Sunday, 22 May 2011

Men in Black at Loch Ness?

Nick Redfern in his Mania blog comments recently on the potential link between the infamous men in black of UFOlore and cryptozoological creatures. This link is here.

This reminded me of the only alleged MiB encountered at Loch Ness and it is no surprise that it came from Ted Holiday, the paranormalist pursuer of Nessie who died in 1979. I mentioned Ted Holiday in my series of occasional blogs examining what people think the Loch Ness Monster is and Holiday was the definite champion of the paranormal creature theory (see link).

It is a strange story not just for the weirdness factor but because of some inconsistencies. The encounter apparently happened only days after the Reverend Donald Omand had conducted his famous exorcism of Loch Ness in June 1973. Holiday had heard of a report that a flying saucer and occupants had been spotted on the ground near Foyers by a Jan Ove Sundberg previously in 1971. He wished to track down the site but first visited local psychic Winifred Cary who advised him against visiting the site because she felt it presented a danger. At this point Holiday writes:

"At that precise moment, there was a tremendous rushing sound like a tornado outside the window, and the garden seemed to be filled with indefinable frantic movement. A series of violent thuds sounded as if from a heavy object striking either the wall or the sun-lounge door. Through the window behind Mrs. Cary, I suddenly saw what looked like a pyramid-shaped column of blackish smoke about 8 feet high, revolving in a frenzy. Part of it was involved in a rosebush which looked as if it had been ripped from the ground. Mrs. Cary shrieked and turned her face towards the window. The episode lasted 10 or 15 seconds and then was instantly finished."
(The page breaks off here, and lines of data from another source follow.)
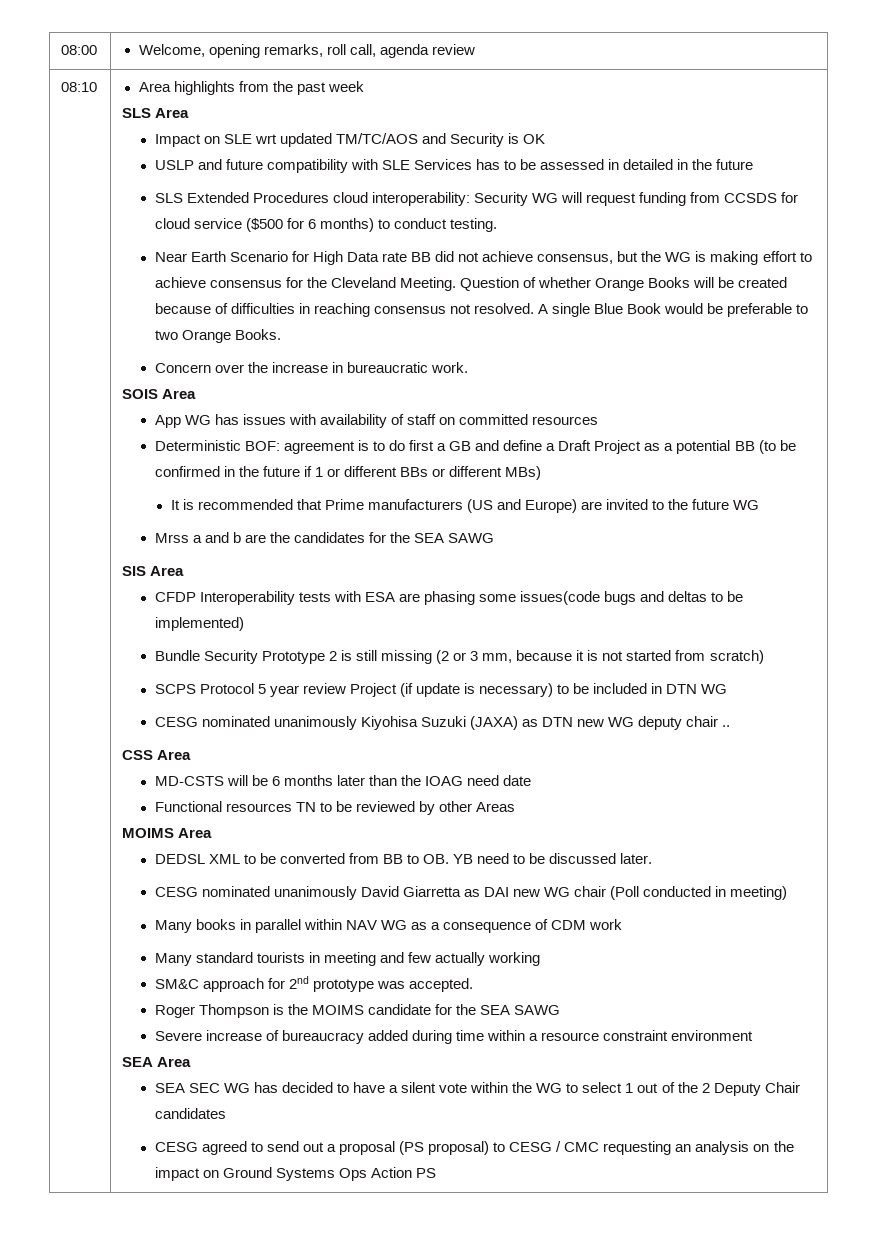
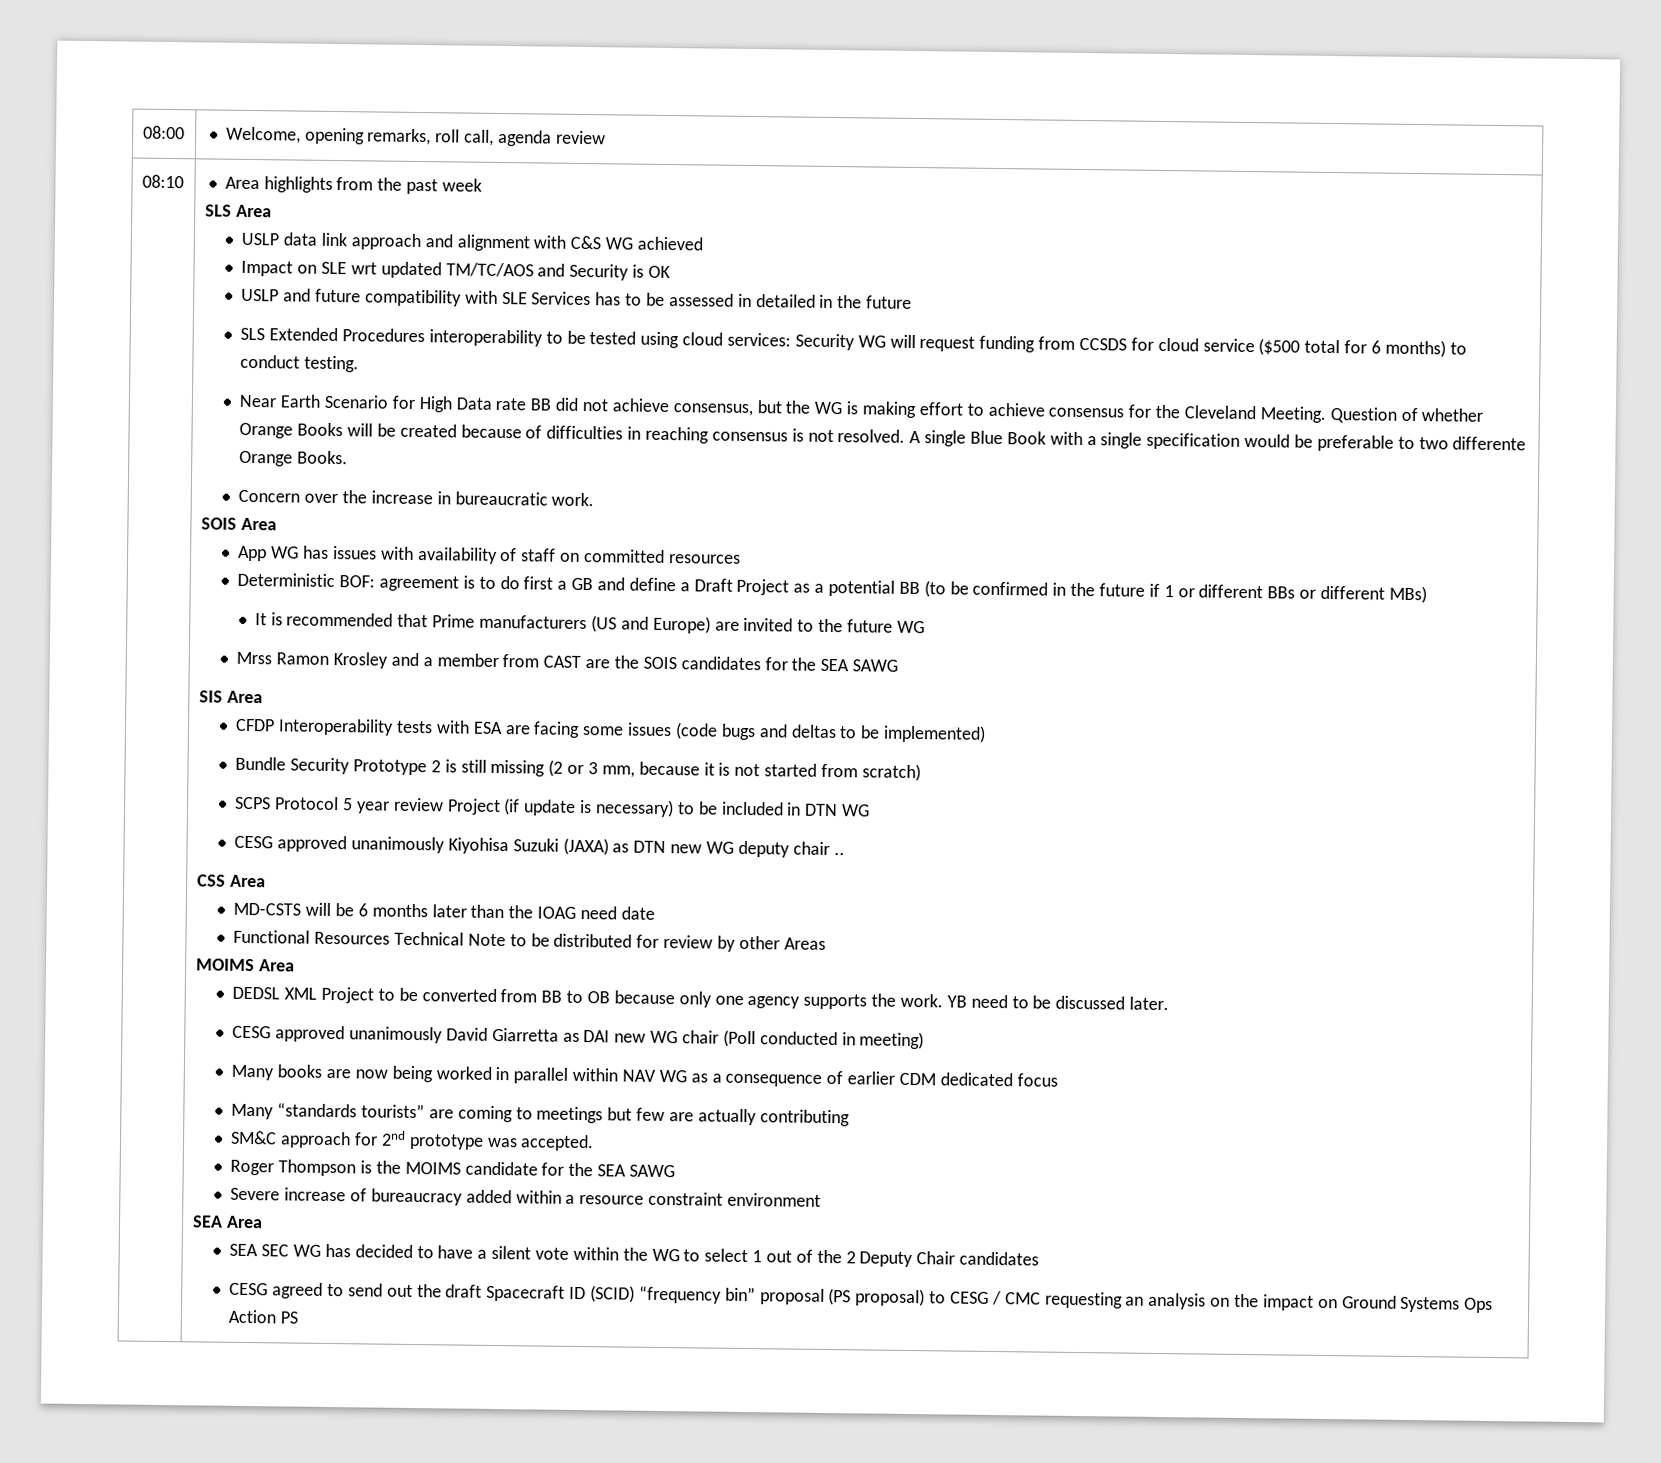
+ USLP data link approach and alignment with C&S WG achieved
- SLS Extended Procedures cloud interoperability: Security WG will request funding from CCSDS for cloud service ($500 for 6 months) to conduct testing.
+ SLS Extended Procedures interoperability to be tested using cloud services: Security WG will request funding from CCSDS for cloud service ($500 total for 6 months) to conduct testing.
- Question of whether Orange Books will be created because of difficulties in reaching consensus not resolved.
+ Question of whether Orange Books will be created because of difficulties in reaching consensus is not resolved.
- A single Blue Book would be preferable to two Orange Books.
+ A single Blue Book with a single specification would be preferable to two differente Orange Books.
- Mrss a and b are the candidates for the SEA SAWG
+ Mrss Ramon Krosley and a member from CAST are the SOIS candidates for the SEA SAWG
- CFDP Interoperability tests with ESA are phasing some issues(code bugs and deltas to be implemented)
+ CFDP Interoperability tests with ESA are facing some issues (code bugs and deltas to be implemented)
- CESG nominated unanimously Kiyohisa Suzuki (JAXA) as DTN new WG deputy chair ..
+ CESG approved unanimously Kiyohisa Suzuki (JAXA) as DTN new WG deputy chair ..
- Functional resources TN to be reviewed by other Areas
+ Functional Resources Technical Note to be distributed for review by other Areas
- DEDSL XML to be converted from BB to OB. YB need to be discussed later.
+ DEDSL XML Project to be converted from BB to OB because only one agency supports the work. YB need to be discussed later.
- CESG nominated unanimously David Giarretta as DAI new WG chair (Poll conducted in meeting)
+ CESG approved unanimously David Giarretta as DAI new WG chair (Poll conducted in meeting)
- Many books in parallel within NAV WG as a consequence of CDM work
- Many standard tourists in meeting and few actually working
+ Many books are now being worked in parallel within NAV WG as a consequence of earlier CDM dedicated focus
+ Many “standards tourists” are coming to meetings but few are actually contributing
- Severe increase of bureaucracy added during time within a resource constraint environment
+ Severe increase of bureaucracy added within a resource constraint environment
- CESG agreed to send out a proposal (PS proposal) to CESG / CMC requesting an analysis on the impact on Ground Systems Ops Action PS
+ CESG agreed to send out the draft Spacecraft ID (SCID) “frequency bin” proposal (PS proposal) to CESG / CMC requesting an analysis on the impact on Ground Systems Ops Action PS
He did not visit the site but instead found himself in the local village of Foyers the next day and saw a peculiar figure entirely dressed in black looking at him from about 30 yards away:

"He was about 6 feet tall and appeared to be dressed in black leather or plastic. He wore a helmet and gloves, and was masked, even to the nose, mouth and chin."


He walked towards the figure but turned his head to look at the loch for a couple of seconds, heard a whispering or whistling sound and turned to see the person had gone. Nothing more came of it until a year later when he came back to Loch Ness but suffered a mild heart attack. As he was taken to the ambulance, the medics passed over the spot where he had first seen the man in black.
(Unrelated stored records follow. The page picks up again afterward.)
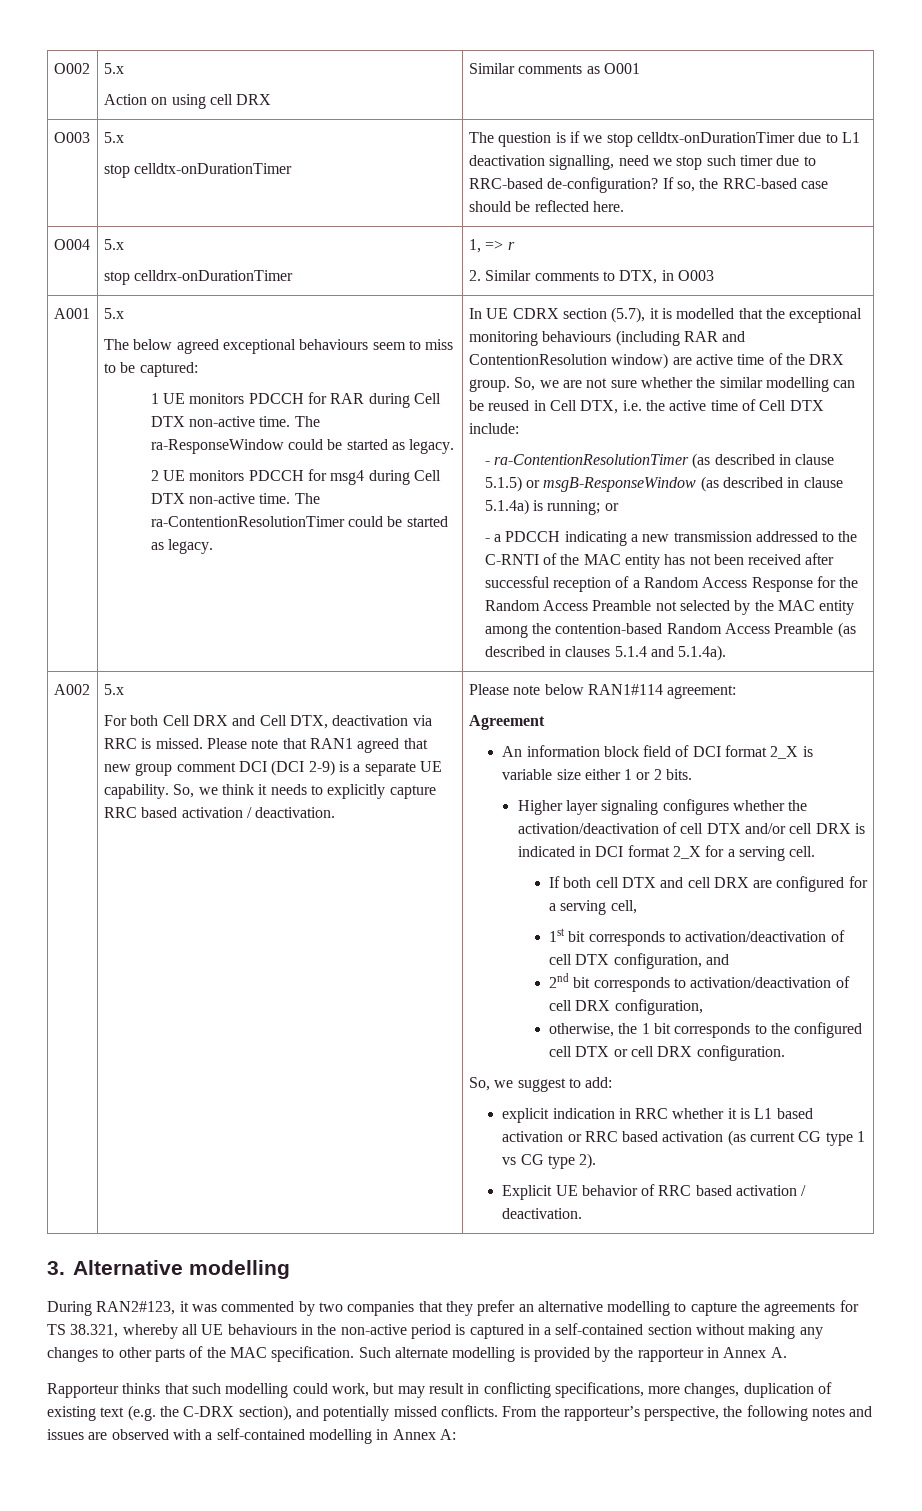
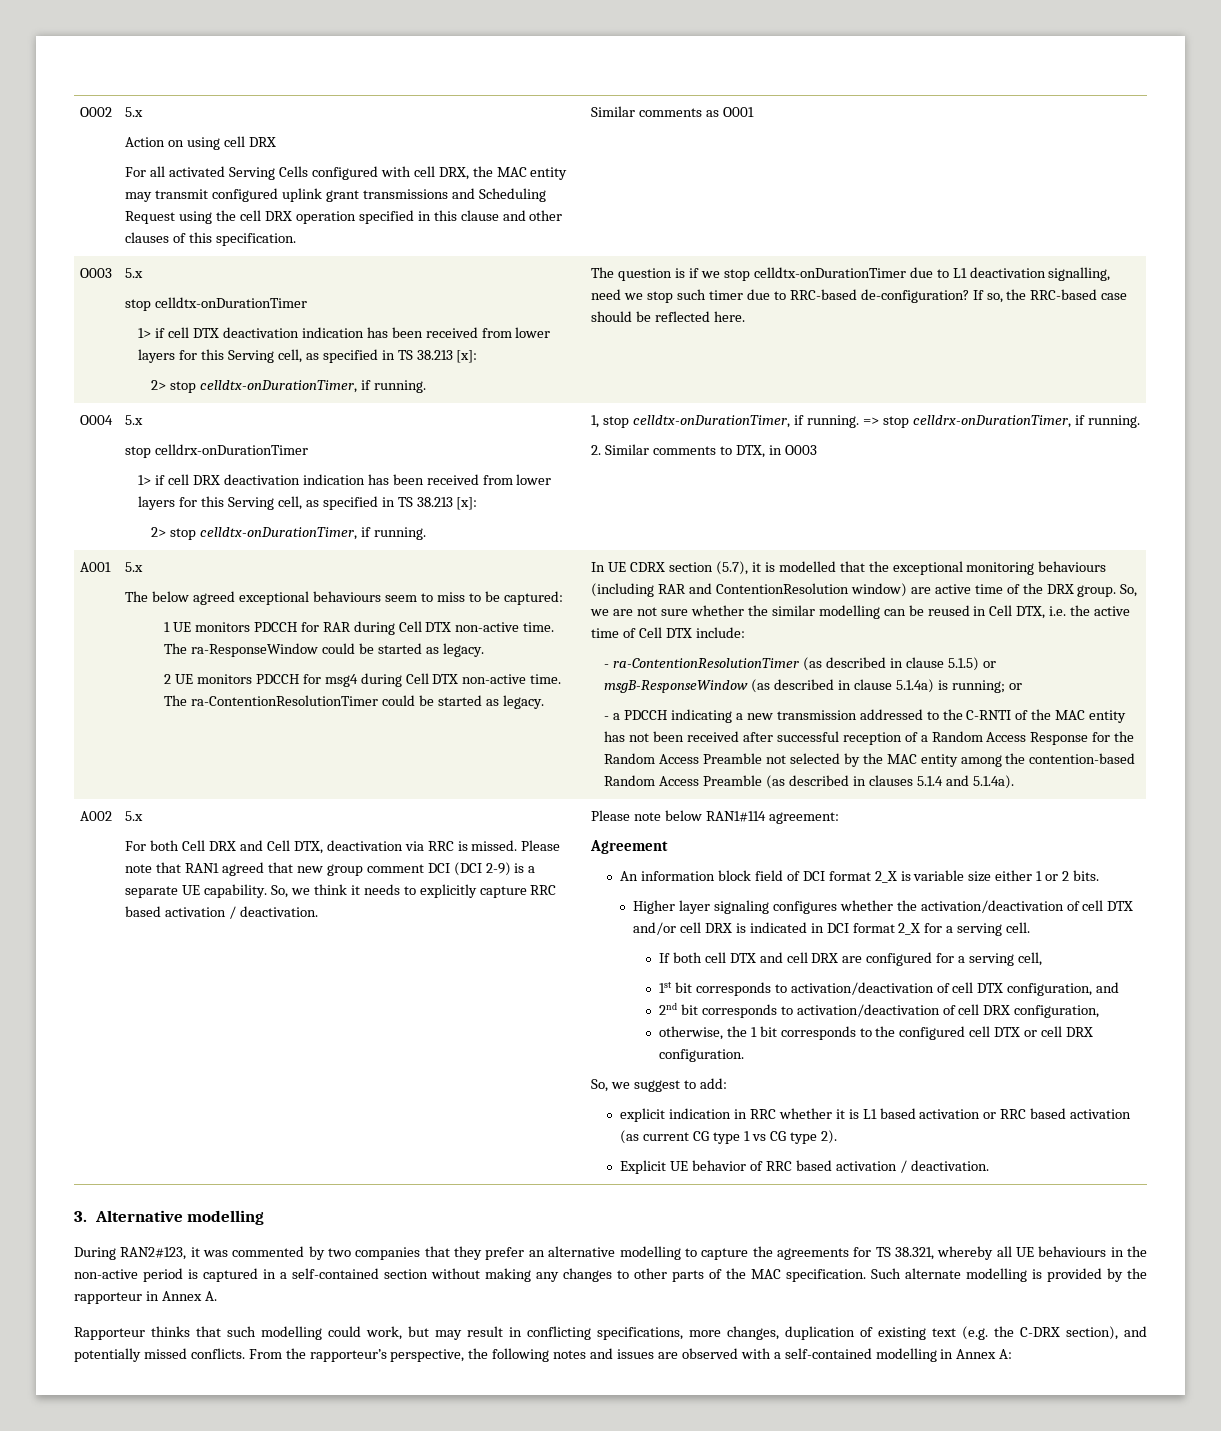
+ For all activated Serving Cells configured with cell DRX, the MAC entity may transmit configured uplink grant transmissions and Scheduling Request using the cell DRX operation specified in this clause and other clauses of this specification.
+ 1> if cell DTX deactivation indication has been received from lower layers for this Serving cell, as specified in TS 38.213 [x]:
+ 2> stop celldtx-onDurationTimer, if running.
- 1, => r
+ 1> if cell DRX deactivation indication has been received from lower layers for this Serving cell, as specified in TS 38.213 [x]:
+ 2> stop celldtx-onDurationTimer, if running. | 1, stop celldtx-onDurationTimer, if running. => stop celldrx-onDurationTimer, if running.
What do we make of such a story and what has it to do with creatures in Loch Ness? The problem lies with the Sundberg sighting. The impression is given that the incident revolves around avoiding this alleged UFO site. However, in 1981, a Stuart Campbell, writing for the March issue of Flying Saucer Review, found the site based on the photograph Sundberg had taken and discovered the forest was too dense to allow any clearing for the 30 foot craft and three occupants claimed. The sighting was then dismissed as a hoax or hallucination.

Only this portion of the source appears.